So a lot of concerned, well-meaning folks (including many of my friends and relations) don't really feel the urgency, and continue to go about their lives thinking that something will come along to fix this — after all, we sent a man to the moon, didn't we?...Or debate which of various dual options is the most realistic, with little recognition that the only way to do what really needs to be done — that is, bring emissions down to ZERO, as soon as possible — is to radically reduce both population and consumption, to both develop renewables and reduce consumption; and to (yes) change our capitalist-industrial-corporate system and look to our own wasteful lifestyles that support that system.

More about all three of these in future posts, soon I hope (sorry I am not as prolific as I would like to be, I'm a bit painstaking in my writing)…

Wednesday, March 20, 2013

the dilemma

Last week, we (my husband and I) ran into a couple of friends/acquaintances/colleagues we hadn't seen in a while; and in the course of the usual "so, what have you been up to lately" talk, they told us all about their recent travels to Asia and Europe… And I found myself confronting my usual dilemma in these situations: do I bite my tongue, nod and listen politely (thus implying that I think flying around the world is not incredibly destructive), or do I let myself blurt out something like "do you know how much a flight to Europe actually costs in terms of atmospheric carbon?"

After all, one reason I wrote that long letter (and then started this blog) in the first place was to explain to my friends why I can't share their joy in flying off to distant lands, but tend to sit in uncomfortable silence when talk turns to foreign travel… And another (probably the main) reason was that I do feel the political situation is hopeless, and the only way to turn this thing around is to change people's behavior, persuade others to live as low-carbon as possible, one friend at a time if need be…

But when it comes right down to it, it's very hard to go beyond that uncomfortable silence stage and actually evangelize for a livable planet — not without alienating all of my friends and colleagues, which is not a good way to change anyone's behavior in any case.

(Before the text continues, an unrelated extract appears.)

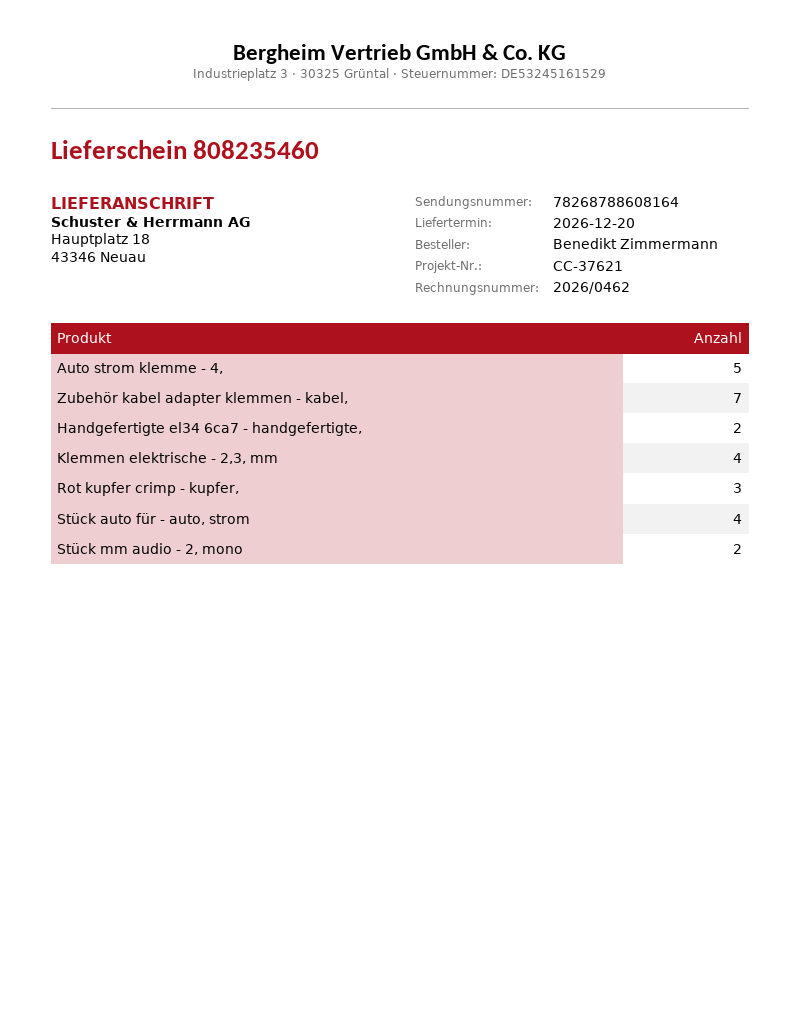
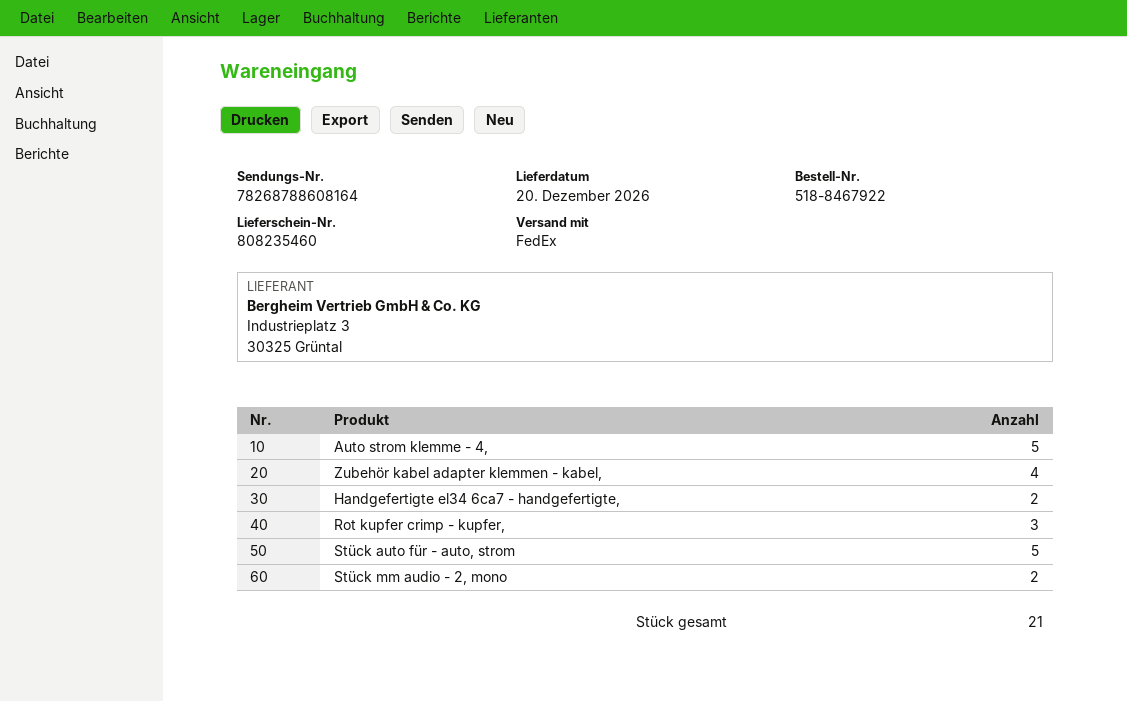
Zubehör kabel adapter klemmen - kabel,: 7 -> 4
Klemmen elektrische - 2,3, mm: 4 -> none
Stück auto für - auto, strom: 4 -> 5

So when I wrote my letter, I carefully worded it to avoid insulting and driving away those that I sent it to, hoping against hope that it might give someone enough food for thought to begin to change some habits...

I desperately wish for a sane world, a world where travel mavens like Rick Steves (not to mention feedlot operators) were looked on as the social parasites they are, and where hopping on a plane for vacation and all forms of conspicuous consumption were as socially unacceptable as smoking in a roomful of children… But we need a huge shift in perceptions to get there, and in the meantime I guess I'm not a very good evangelist. I wish I knew how to do this better…

Sunday, March 10, 2013

another example of the sickness of our society...

This may not be immediately obvious as global warming-related quote, but... In an article after Hugo Chavez' passing, entitled "Little Reaction In Oil Market To Chavez Death," an AP reporter wrote:

"Chavez invested Venezuela's oil wealth into social programs including state-run food markets, cash benefits for poor families, free health clinics and education programs. But those gains were meager compared with the spectacular construction projects that oil riches spurred in glittering Middle Eastern cities, including the world's tallest building in Dubai and plans for branches of the Louvre and Guggenheim museums in Abu Dhabi."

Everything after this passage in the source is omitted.